When the Securities and Exchange Commission (SEC) filed a lawsuit accusing Coinbase of selling unregistered securities last year, it set the stage for a courtroom showdown that could have profound implications for the American crypto sector.
Like other lawsuits in which the SEC is embroiled, the case revolves around the question of what counts as a security. As court proceedings kicked off on Wednesday, January 17, Coinbase’s lawyer William Savitt argued the case should be thrown out, a move that would deal a potentially devastating blow to the regulator’s claim to dominion over the US crypto sector.

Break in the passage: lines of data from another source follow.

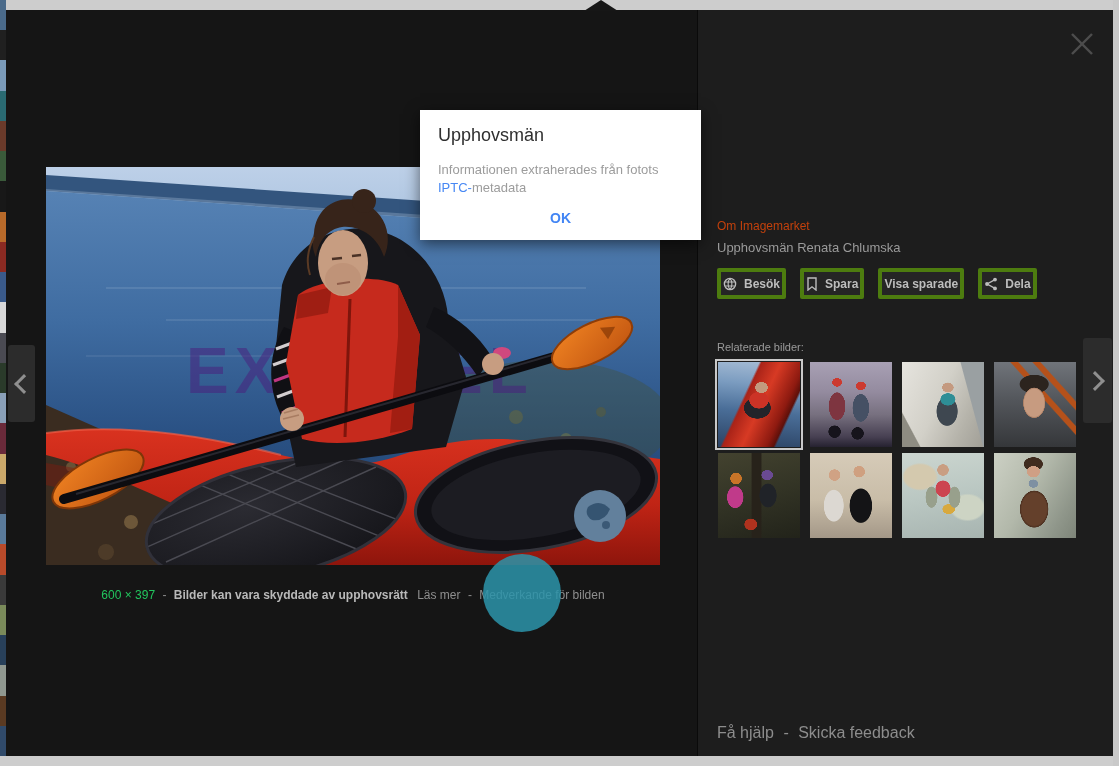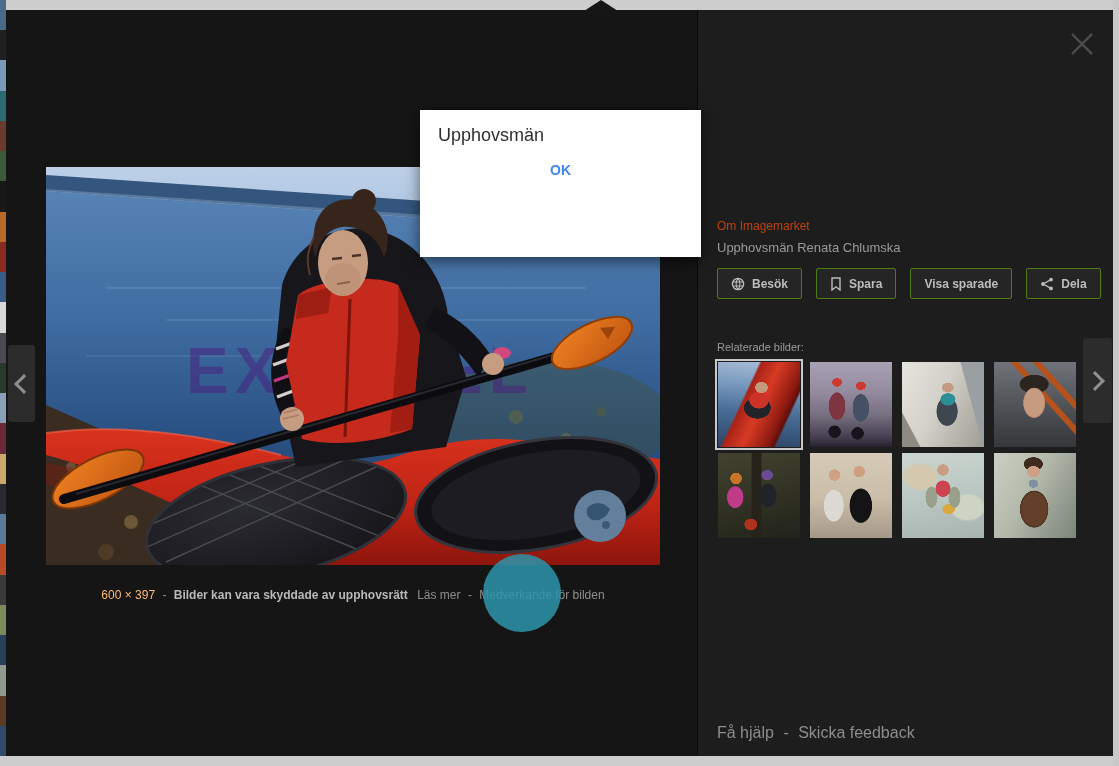"Upphovsmän" .dlg { height: 147px -> 130px }
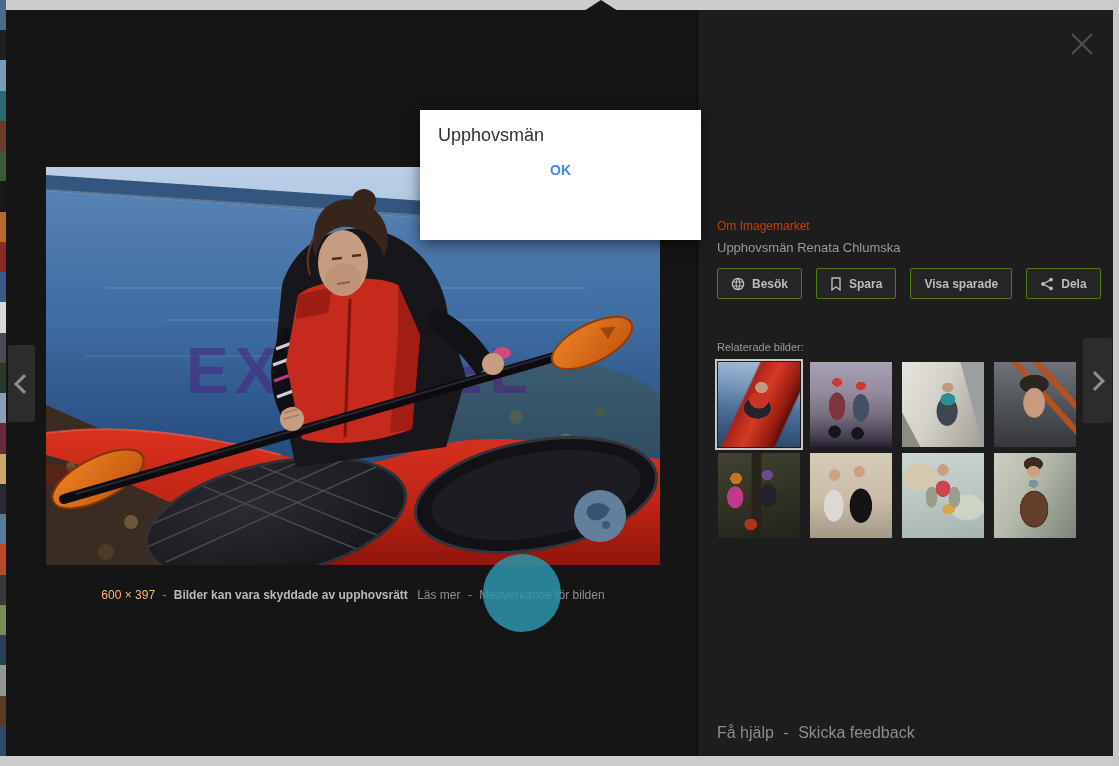"Informationen extraherades från fotots" p.dlg-info { html: none -> <p><span>Informationen extraherades från fotots </span><span>IPTC-</span><span>metadata</span></p> }
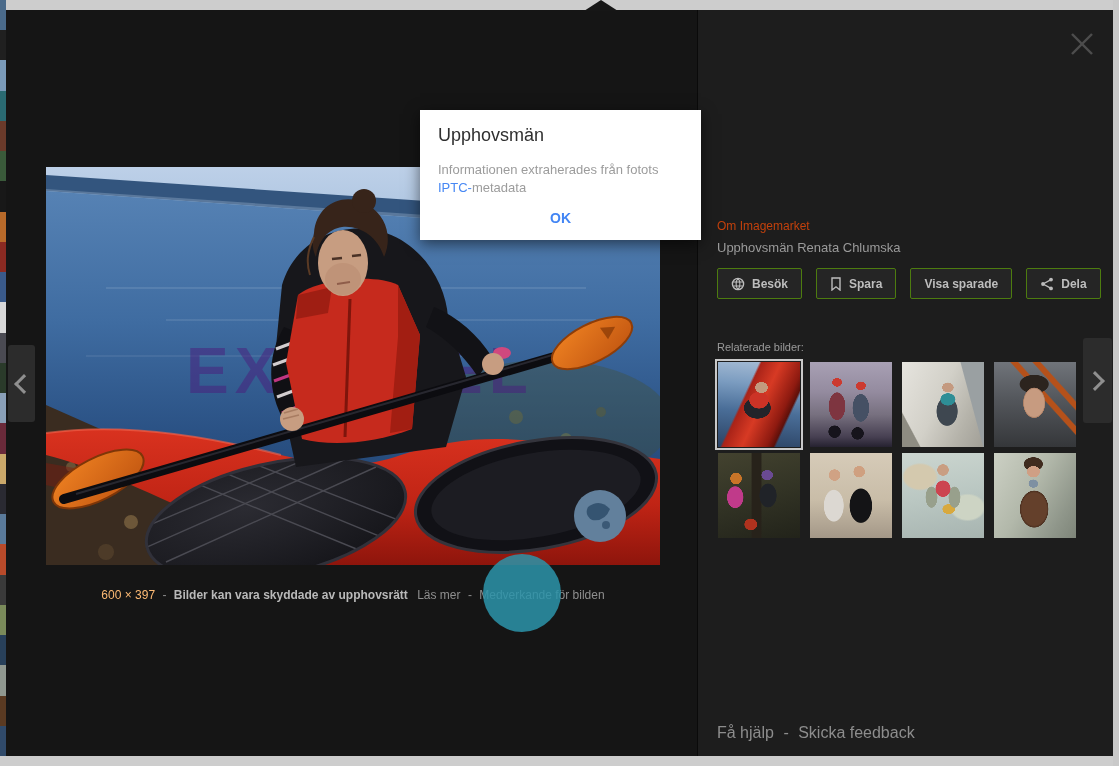"Besök" .gbtn { border: 1px solid #4d7c0f -> 4px solid #4d7c0f; padding: 0 13px -> 0 2px }
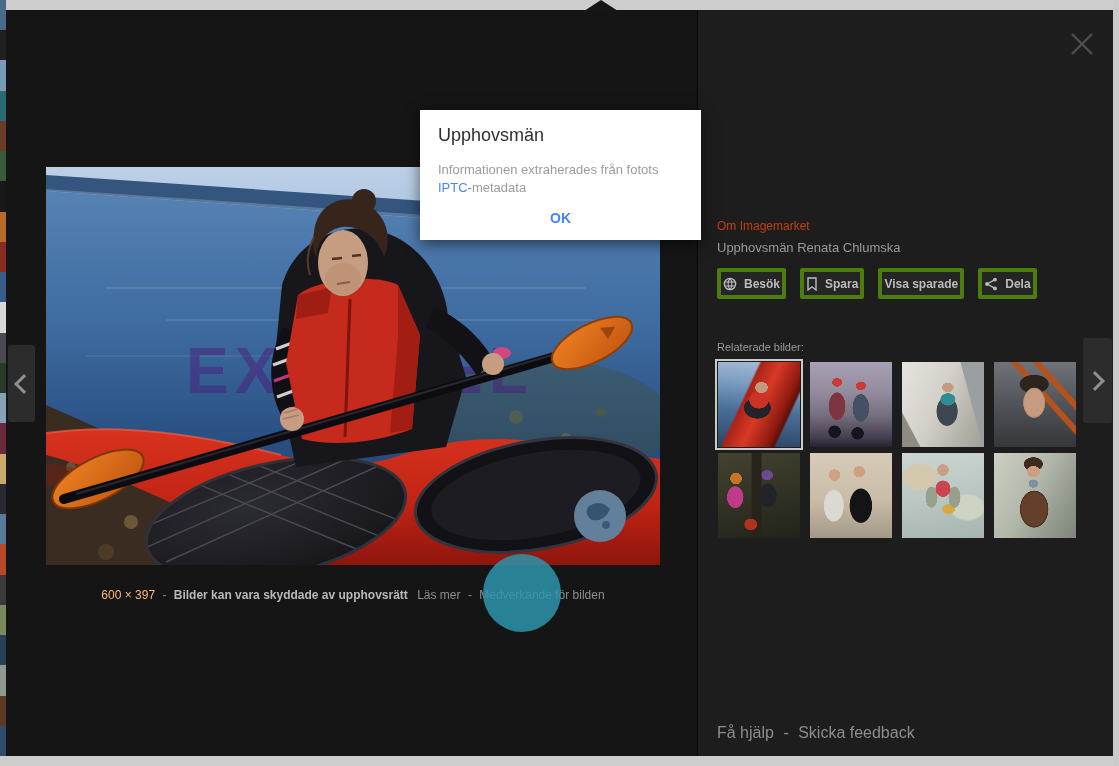"600 × 397" .caption .dims { color: #fdba74 -> #22c55e }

During Wednesday’s court session, Savitt made the case that cryptocurrencies sold on Coinbase shouldn’t be considered securities because they don’t grant rights to buyers in the same way that stocks or bonds do.“It’s the difference between buying Beanie Babies Inc. and buying Beanie Babies,” he told Judge Katherine Polk Failla.
By referencing the quintessential 90s plushies, Savitt appealed to concerns that the SEC’s expansive definition of securities might end up including collectibles within its regulatory perimeter.
Arguing the counterclaim that buying digital assets is more akin to buying Beanie Babies Inc. shares, SEC lawyer Patrick Costello said that when Coinbase users invest in a given crypto, “they are investing into the network behind it.” “One cannot be separated from the other,” he added.
In other instances where Judges have been asked to consider whether cryptocurrencies should be considered securities, a mixed bag of decisions only serves to confuse the matter.
Presiding over the case of SEC vs. Ripple Labs, Judge Annalisa Torres set an important precedent last year when she ruled that XRP sales constituted an investment contract (a legal term used to define securities) under some circumstances, but not others.
Several months later, when Judge Polk Failla threw out a class action lawsuit against Uniswap, she referred to Ether as a commodity, acknowledging that at least some digital assets fall outside the SEC’s jurisdiction.
More recently, however, Judge Jed Rakoff ruled in favor of the SEC’s claim that Terraform Labs’ tokens should be considered securities.
With the judiciary seemingly split on how to interpret US securities law in the context of digital assets, the Supreme Court may ultimately need to settle the matter.